Machine Learning Basics (i) K-Nearest Neighbor method

Source: Internet
Author: User

Machine learning is divided into two major categories, supervised learning (supervised learning) and unsupervised learning (unsupervised learning). Supervised learning can be divided into two categories: classification (classification.) and regression (regression), the task is to classify a sample into a known category, each sample of the class information in training needs to be given, such as face recognition, behavioral recognition, target detection are classified. The task of regression is to predict a value, such as a given housing market data (area, location, etc.) to predict the price trend. Unsupervised learning can also be made into two categories: clustering (clustering) and density estimation (density estimation), clustering is the formation of a bunch of data into the weak-dry group, no category information, density estimates are estimates of a pile of data statistical parameters to describe the data, such as the depth of learning RBM.

According to the machine learning actual combat instruction order, first learns K nearest neighbor method (K nearest NEIGHBORS-KNN)

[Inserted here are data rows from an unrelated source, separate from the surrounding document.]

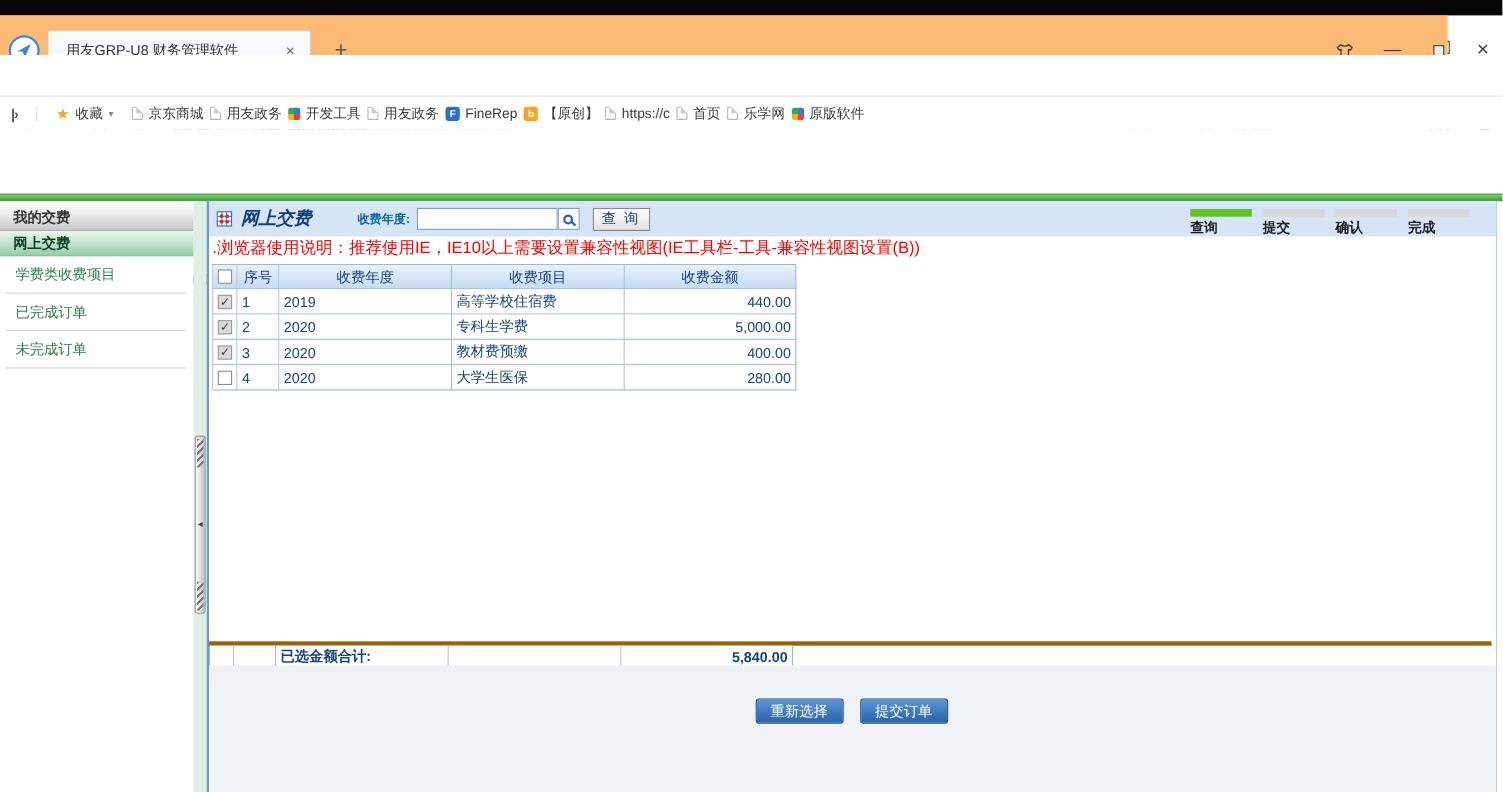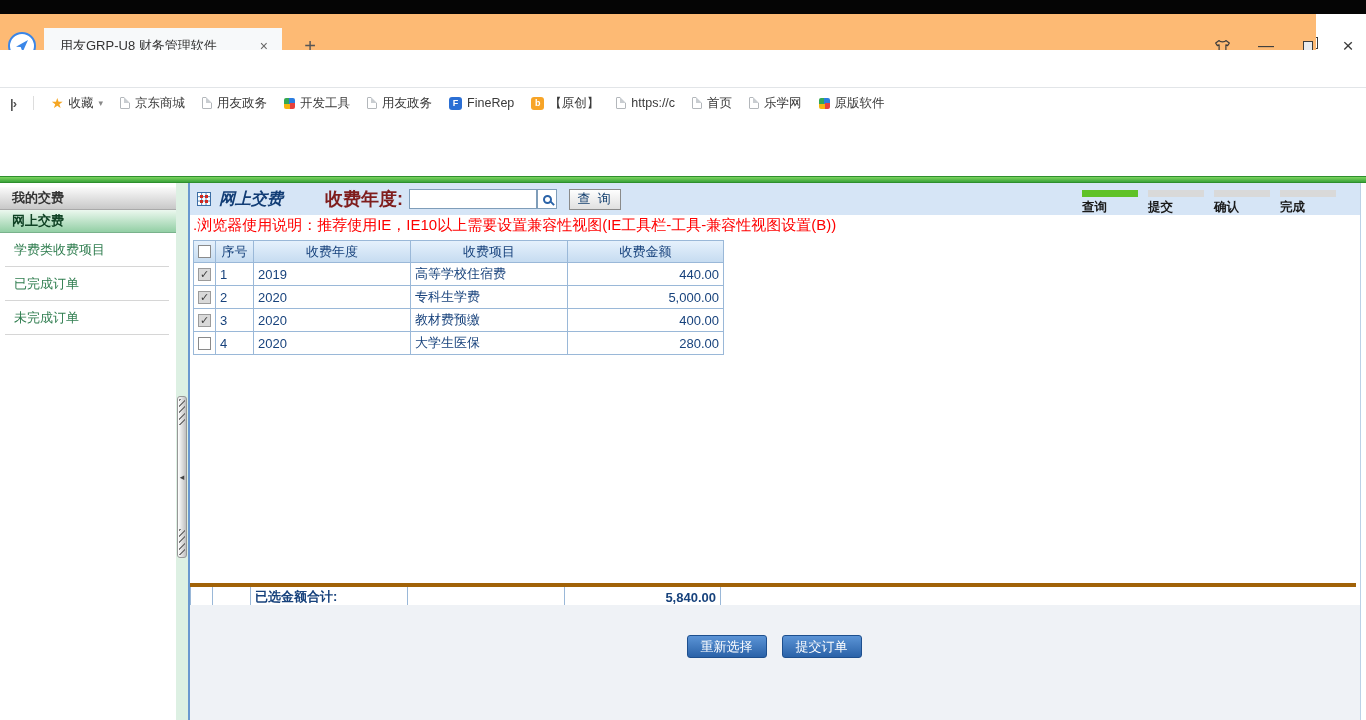--- a/index.html
+++ b/index.html
@@ -101,21 +101,21 @@
 
   
   .content{left:190px;top:183px;width:1170px;height:537px;background:#fff;overflow:hidden}
   .rgutter{left:1360px;top:183px;width:6px;height:537px;background:#fff;border-left:1px solid #bcd1e6}
 
   .ctoolbar{position:absolute;left:0;top:0;width:1170px;height:32px;background:#d6e5f6;display:flex;align-items:center}
   .gridic{width:14px;height:14px;border:1px solid #3b6ea5;background:#fff;margin-left:7px;position:relative;flex:none;
     background-image:linear-gradient(#3b6ea5 1px,transparent 1px),linear-gradient(90deg,#3b6ea5 1px,transparent 1px);background-size:4.3px 4.3px;background-position:-1px -1px}
   .gridic::after{content:"";position:absolute;left:2px;top:2px;width:3px;height:3px;background:#d0271f;box-shadow:5px 0 #d0271f,0 5px #d0271f,5px 5px #d0271f}
   .ctitle{font-size:16px;font-weight:bold;font-style:italic;color:#123d75;margin-left:8px}
-  .yearlbl{font-size:18px;font-weight:bold;color:#7f1d1d;margin-left:42px}
+  .yearlbl{font-size:11px;font-weight:bold;color:#0369a1;margin-left:42px}
   .yearinput{width:128px;height:20px;border:1px solid #7f9db9;background:#fff;margin-left:6px;font-size:12px;padding:0 3px;outline:none;font-family:inherit}
   .magbtn{width:20px;height:20px;background:#fff;border:1px solid #7f9db9;display:flex;align-items:center;justify-content:center}
   .magbtn .mag{border-color:#2a63a8}.magbtn .mag::after{background:#2a63a8}
   .querybtn{margin-left:12px;width:52px;height:21px;background:linear-gradient(#fefefe,#e0e0e0);border:1px solid #8a8a8a;font-size:13px;color:#15406f;display:flex;align-items:center;justify-content:center;letter-spacing:2px;cursor:pointer;font-family:Liberation Serif, serif}
   .steps{position:absolute;right:14px;top:7px;display:flex}
   .step{width:66px;display:flex;flex-direction:column;gap:2px}
   .step .bar{height:7px;width:56px;background:#d9d9d9}
   .step.active .bar{background:#5fc228}
   .step .sl{font-size:12.5px;font-weight:bold;color:#1a1a1a}
 
@@ -192,21 +192,21 @@
 </div>
 
 <div class="abs bmbar">
   <span class="collapse">|›</span>
   <span class="bmdiv"></span>
   <span class="bm">
     <span class="star">★</span>
     <span>收藏</span>
     <span class="caret">▾</span>
   </span>
-  <span id="bookmarks-host" style="display:flex;gap:17px;align-items:center">
+  <span id="bookmarks-host" style="display:flex;gap:6px;align-items:center">
   <span class="bm">
     <span class="pg"></span>
     <span class="bmlabel">京东商城</span>
   </span>
 
   <span class="bm">
     <span class="pg"></span>
     <span class="bmlabel">用友政务</span>
   </span>
 

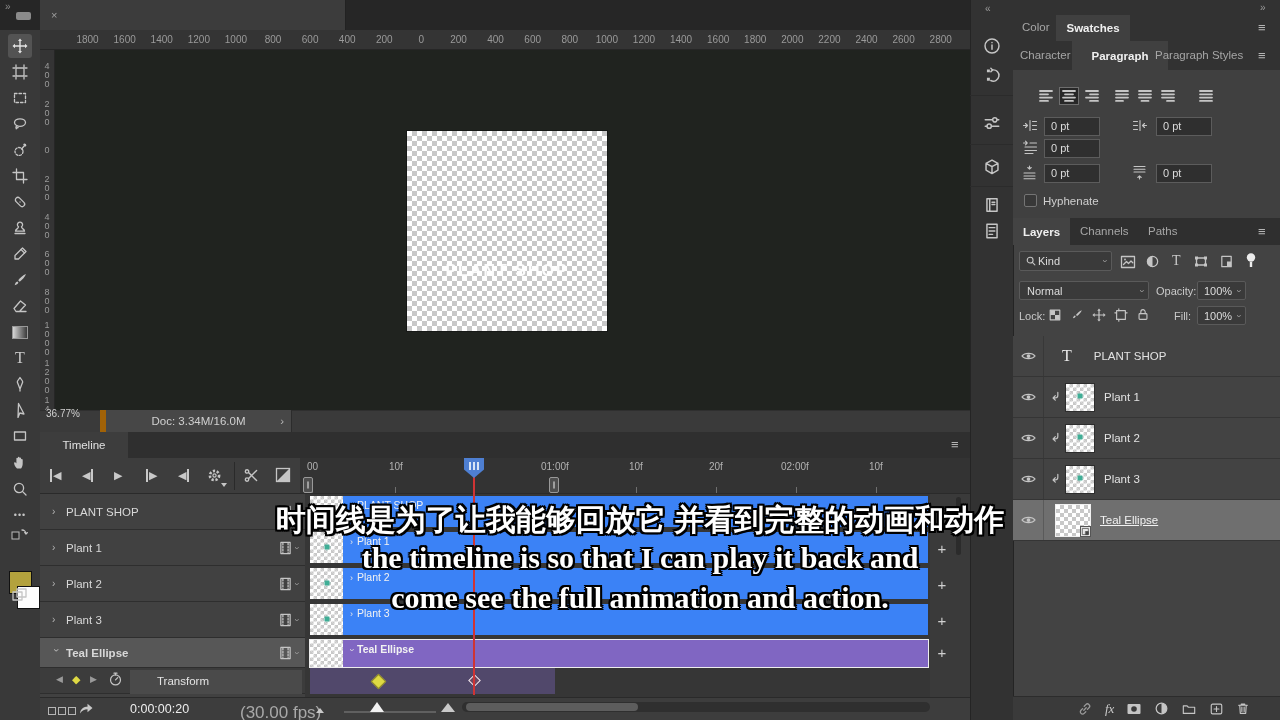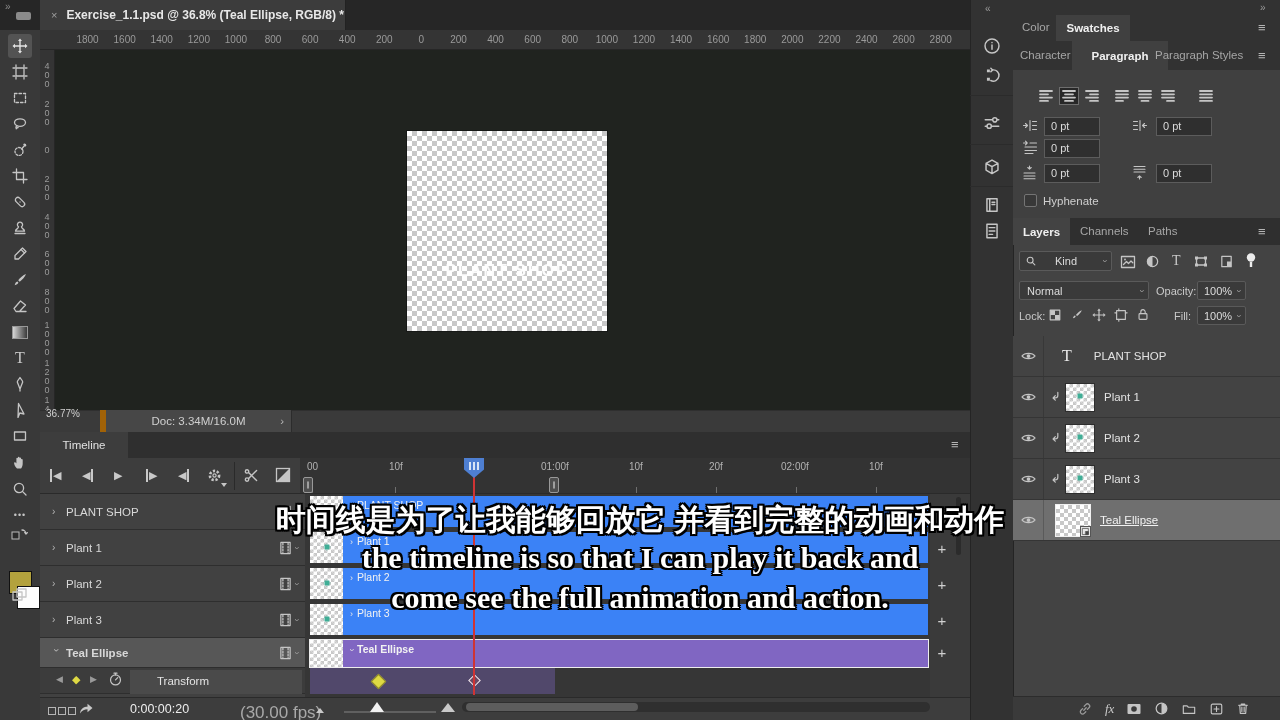--- a/index.html
+++ b/index.html
@@ -106,21 +106,20 @@
 <body>
 
 <div id="win">
 
   <div id="topbar" class="abs">
     <span class="abs" style="left:5px;top:1px;color:#8a8a8a;font-size:10px">»</span>
     <div class="abs" style="left:16px;top:12px;width:15px;height:8px;background:#8a8a8a;border-radius:2px"></div>
   </div>
   <div id="doctab" class="abs">
     <span class="cls">×</span>
-    <span class="ttl">Exercise_1.1.psd @ 36.8% (Teal Ellipse, RGB/8) *</span>
   </div>
 
   <div id="toolbar" class="abs">
     <div class="tool sel" style="top:4px">
         <svg width="16" height="16" viewBox="0 0 16 16">
           <path fill="#e3e3e3" d="M8 .5 10 3H8.7v4.3H13V5.8L15.5 8 13 10.2V8.7H8.7V13h1.3L8 15.5 6 13h1.3V8.7H3v1.5L.5 8 3 5.8v1.5h4.3V3H6z"></path>
         </svg>
       </div>
     <div class="tool" style="top:30px">
         <svg width="16" height="16" viewBox="0 0 16 16" class="ik">
@@ -599,21 +598,21 @@
   <span class="ptab-off" style="left:1148px;top:225px">Paths</span>
   <span class="menu-i" style="left:1258px;top:224px">≡</span>
 
   <div class="combo" style="left:1019px;top:251px;width:93px;height:20px">
     <span style="margin-left:5px">
         <svg width="12" height="12" viewBox="0 0 14 14" class="ik">
           <circle cx="6" cy="6" r="3.4"></circle>
           <path d="M8.6 8.6 11.5 11.5"></path>
         </svg>
       </span>
-    <span style="margin-left:18px">Kind</span>
+    <span style="margin-left:1px">Kind</span>
     <span class="dn rot90">›</span>
   </div>
   <span class="abs" style="left:1120px;top:255px">
       <svg width="16" height="14" viewBox="0 0 16 14" class="ik">
         <rect x="1.5" y="1.5" width="13" height="11"></rect>
         <path d="M3.5 9.5l3-3 2 2L11 6l1.8 1.8"></path>
         <circle cx="5" cy="4.5" r=".9" class="ikf"></circle>
       </svg>
     </span>
   <span class="abs" style="left:1145px;top:254px">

K-Nearest Neighbor method is supervised learning method, the principle is very simple, suppose we have a bunch of samples of the sample data, the class means that each sample is a corresponding known class tag, when a test sample to us to determine its category is, the separate calculation of the distance to each sample, Then select the tag that is the most recent sample from the test sample, and the tag that has the highest number of votes is the label for the test sample.

Example (movie classification):

(Figure I)

(Fig.) The horizontal axis indicates the number of fights in a movie, and the ordinate indicates the number of kisses. We want to classify the question mark in (Figure I), and the statistics and categories of the other films are as shown in (Figure II):

(Figure II)

It can be seen from (figure II) that there are three films in the category of romance, there are three of the categories of movies is action, that how to determine the question mark represents the category of the film? Based on the KNN principle, we need to compute the distance between the question mark and all other movies in the coordinate system shown in (figure I). The calculated Euclidean distance is as shown in (Figure III):

(Figure III)

Since there are only two categories of our labels, let's say we choose K=6/2=3, and since the first three films are romance, the question mark indicates that the film is romance.

Related Article

Contact Us

The content source of this page is from Internet, which doesn't represent Alibaba Cloud's opinion; products and services mentioned on that page don't have any relationship with Alibaba Cloud. If the content of the page makes you feel confusing, please write us an email, we will handle the problem within 5 days after receiving your email.

If you find any instances of plagiarism from the community, please send an email to: info-contact@alibabacloud.com and provide relevant evidence. A staff member will contact you within 5 working days.

A Free Trial That Lets You Build Big!

Start building with 50+ products and up to 12 months usage for Elastic Compute Service

  • Sales Support

    1 on 1 presale consultation

  • After-Sales Support

    24/7 Technical Support 6 Free Tickets per Quarter Faster Response

  • Alibaba Cloud offers highly flexible support services tailored to meet your exact needs.